La Corée du Nord a tiré deux «projectiles» ce 10 août, à 5h32 et 5h50, depuis la ville côtière de Mamhung en direction de la mer du Japon, d’après un communiqué de presse diffusé par le Comité des chefs d'état-major interarmées de Corée du Sud (JCS) et repris par l’agence sud-coréenne semi-publique Yonhap. Les deux engins ont parcouru environ 400 km à l’altitude maximale de 48 km et à la vitesse de pointe de Mach 6,1. Selon le JCS, il s’agirait vraisemblablement de missiles balistiques de courte portée.
«Nous estimons qu'il y a une forte probabilité de nouveaux lancements étant donné que la Corée du Nord effectue actuellement des manœuvres estivales et que l'exercice conjoint Corée du Sud-Etats-Unis est en cours», a précisé le JCS. En effet, depuis le 5 août se déroulent des exercices militaires communs qui dureront deux semaines environ et sont vécus par Pyongyang comme une préparation éventuelle à l’invasion de son territoire. La Corée du Nord y voit par ailleurs un frein à la reprise annoncée des discussions avec les Etats-Unis sur la dénucléarisation.
Donald Trump minimise l'incident
Ces nouveaux tirs, les cinquièmes en moins de deux semaines, ont eu lieu quelques heures après une conférence de presse donnée devant la Maison Blanche par Donald Trump, juste avant de s’envoler pour dix jours de vacances. Le président américain a confié avoir reçu une «superbe lettre de trois pages» de la part de son homologue nord-coréen, ajoutant que celui-ci «n'était pas content au sujet des manœuvres militaires».
Mais le 45e président des Etats-Unis ne s’est pas arrêté là, critiquant lui aussi ces exercices. «Je ne les ai jamais aimés non plus. Et vous savez pourquoi ? Je n'aime pas payer», a indiqué celui qui voit dans ces manœuvres une provocation. L’été dernier, des exercices militaires avaient été annulés par Donald Trump, qui avait revu le budget de ceux de cette année à la baisse.
En s’alignant sur la position défendue par Kim Jong-un, le président américain a montré sa volonté de calmer le jeu et confié qu’il tenterait de rencontrer le dirigeant nord-coréen une quatrième fois depuis le sommet historique de juin 2018 à Singapour. Comme a son habitude, il a minimisé l’importance de ces tirs réguliers, estimant qu’ils étaient «communs» et n’avaient pas de lien avec le programme nucléaire.
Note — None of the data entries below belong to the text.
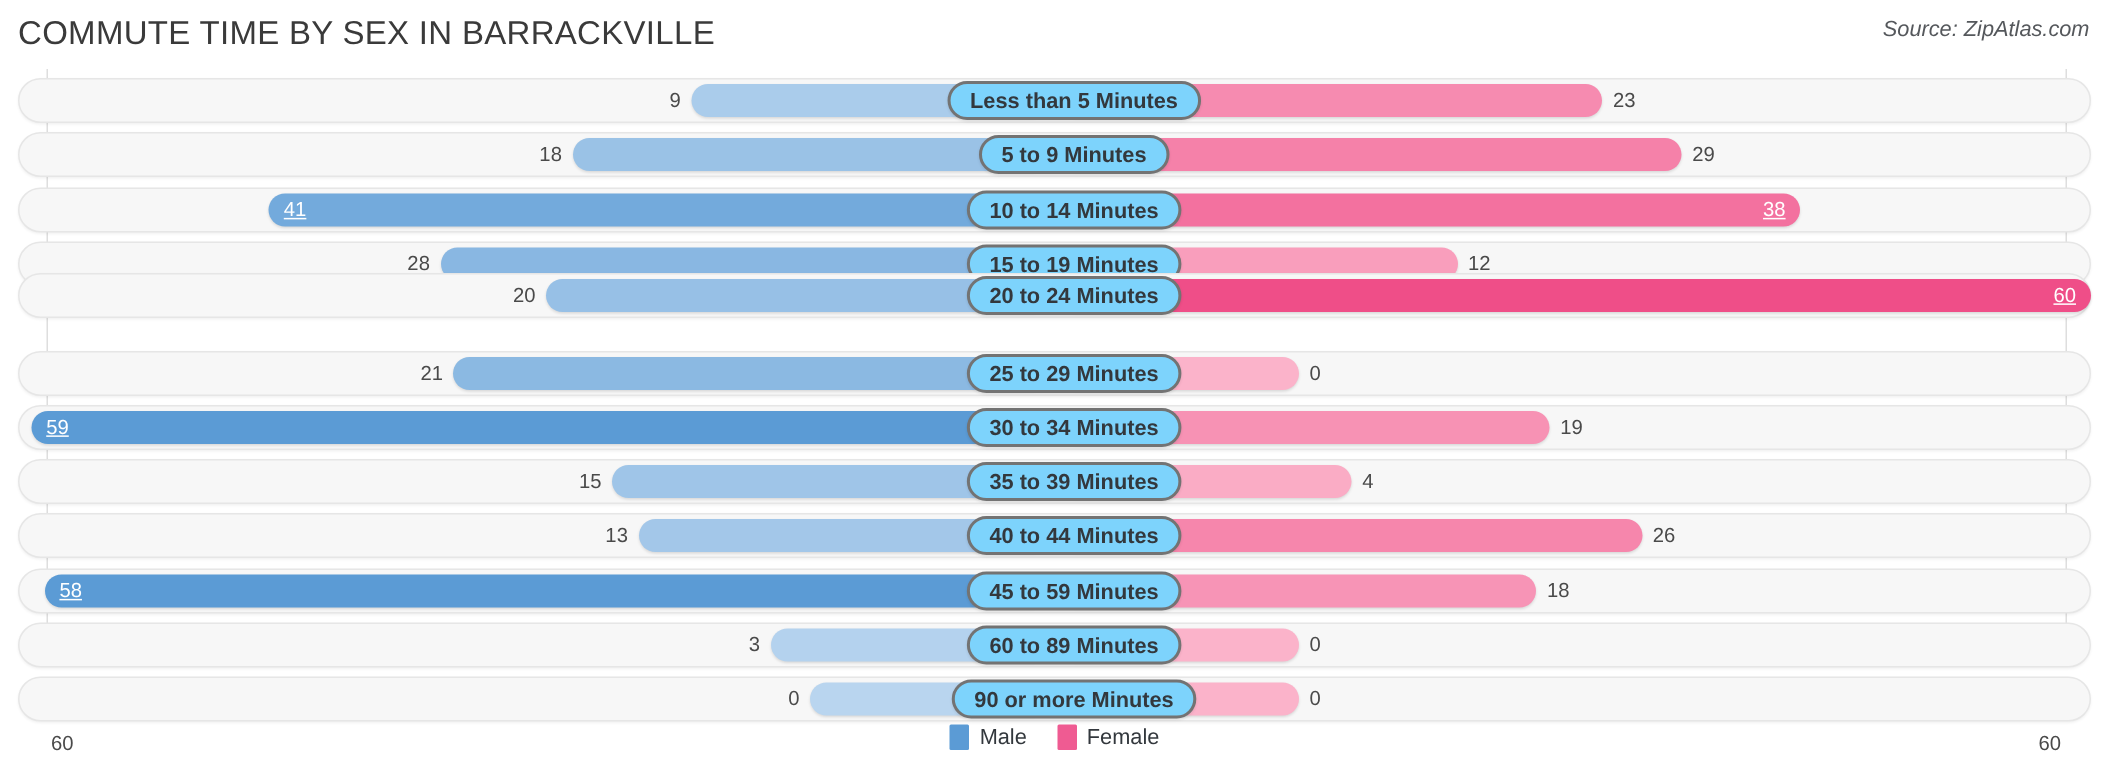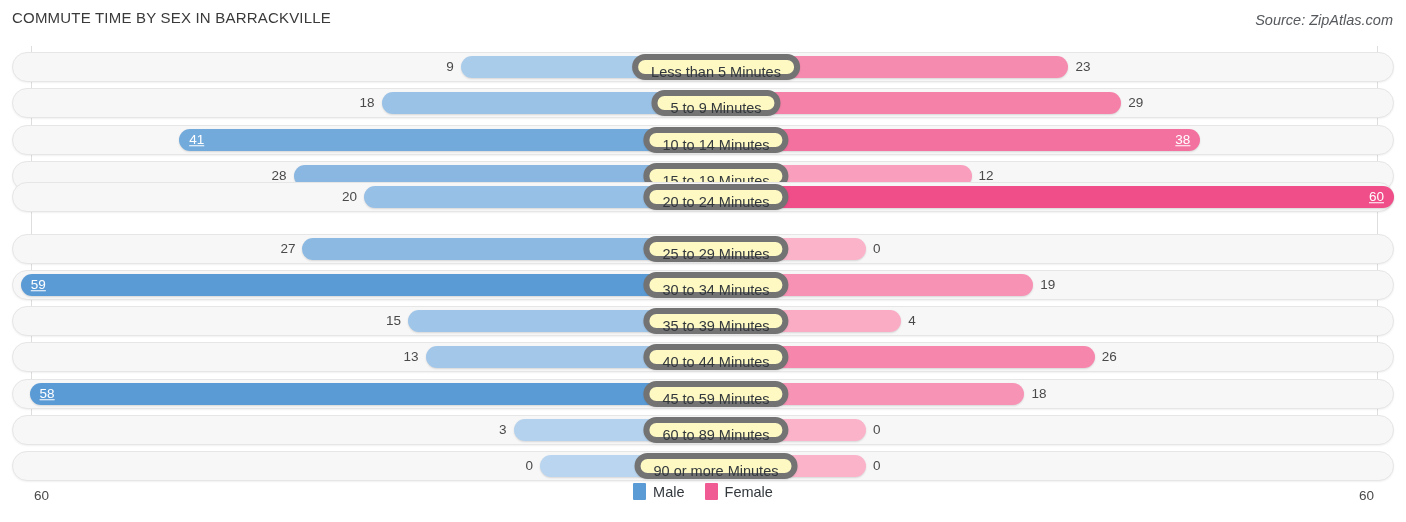--- a/index.html
+++ b/index.html
@@ -21,7 +21,7 @@
     position: absolute;
     left: 12px;
     top: 9px;
-    font-size: 15px;
+    font-size: 22px;
     letter-spacing: 0.2px;
     color: #3a3a3a;
     font-weight: 400;

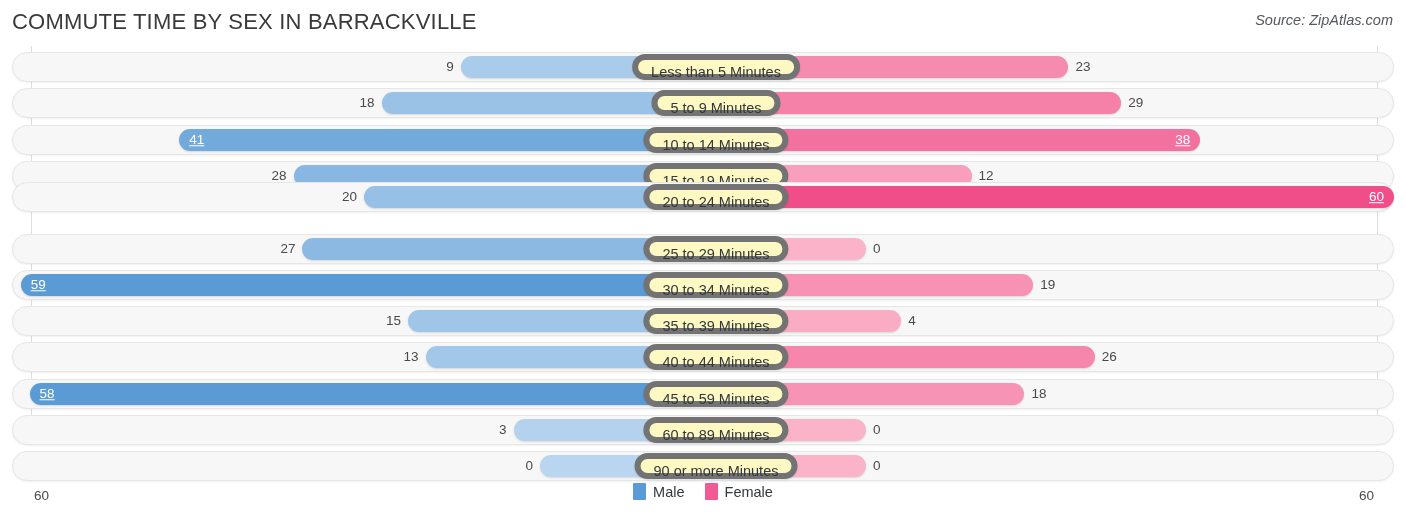--- a/index.html
+++ b/index.html
@@ -110,8 +110,8 @@
     left: 703px;
     top: 50%;
     transform: translate(-50%, -50%);
-    background: #fef9c3;
-    border: 6px solid #737373;
+    background: #7dd3fc;
+    border: 2px solid #737373;
     border-radius: 13px;
     height: 26px;
     line-height: 24px;
@@ -121,6 +121,7 @@
     white-space: nowrap;
     box-shadow: 0 1px 2px rgba(0,0,0,0.10);
     box-sizing: border-box;
+    font-weight: bold;
   }
 
   

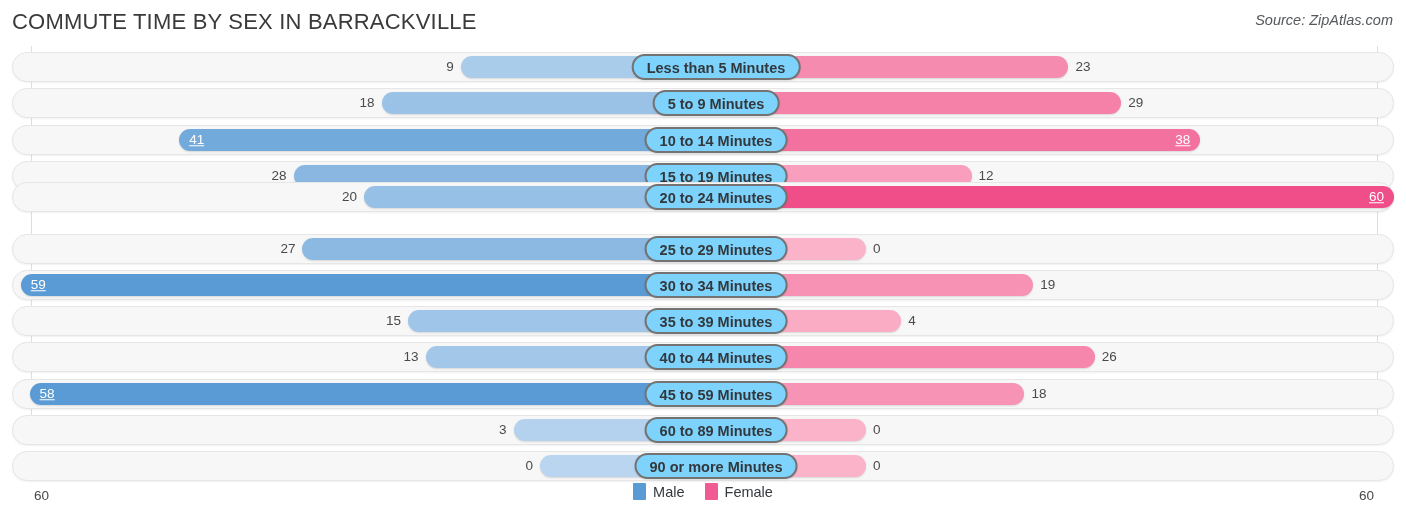--- a/index.html
+++ b/index.html
@@ -215,7 +215,7 @@
       </div>
       <div class="row" style="top: 187.5px;">
         <div class="bar male" style="width: 387.6px; background: rgb(139, 185, 226); border-radius: 11px 0px 0px 11px; box-shadow: rgba(0, 0, 0, 0.13) 0px 1px 2px;">
-          <span class="val male-out">27</span>
+          <span class="val male-out">21</span>
         </div>
         <div class="bar female" style="width: 150px; background: rgb(251, 179, 202); border-radius: 0px 11px 11px 0px; box-shadow: rgba(0, 0, 0, 0.13) 0px 1px 2px;">
           <span class="val female-out">0</span>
Le secrétaire d’Etat américain, Mike Pompeo, a de son côté assuré qu’ils n’entravaient pas la reprise des négociations. «Nous sommes en consultations étroites avec nos alliés japonais et sud-coréens», a déclaré un haut-responsable du gouvernement américain à l’AFP.
Le 10 août, Donald Trump a indiqué sur Twitter que Kim Jong-un lui avait présenté de «petites excuses pour avoir testé des missiles de courte portée», ajoutant que ces «tests cesseraient quand les exercices militaires s’arrêteront». Il a enfin annoncé que dans sa lettre, le président nord-coréen avait exprimé son intention de reprendre les négociations «dès que les exercices communs entre les Etats-Unis et la Corée du Sud seraient terminés».
Un président en campagne pour 2020
La détente amorcée entre Washington et Pyongyang est présentée par l’administration Trump comme un des – sinon le principal – succès du milliardaire en termes de politique étrangère. Si Donald Trump ne règle pas la situation, cet échec serait considéré comme un aveu d’impuissance à un peu plus d’un an de l’élection présidentielle, lors de laquelle il briguera un second mandat.
Les pourparlers sont dans une impasse depuis l'échec du sommet de Hanoï en février dernier. Fin juin, alors que les deux dirigeants se rencontraient pour la première fois dans la zone démilitarisée entre les deux Corée, Kim Jong-un s’était engagé à ce que les discussions reprennent dans les «deux à trois semaines» suivant l’entrevue. Il n'en a rien été.
Alors que Mike Pompeo et son émissaire pour la Corée du Nord, Stephen Biegun, espéraient que leur visite en Thaïlande serait l’occasion de reprendre les discussions, la Corée du Nord a pratiqué la politique de la chaise vide. «Une énorme erreur», d’après un haut responsable cité par l’AFP. «Ils doivent cesser les provocations», a-t-il précisé, ajoutant que la Corée du Nord devait «aboutir à une dénucléarisation complète». Un couac qui pourrait bien coûter sa place à Stephen Biegun, que certains médias pressentent pour devenir ambassadeur à Moscou.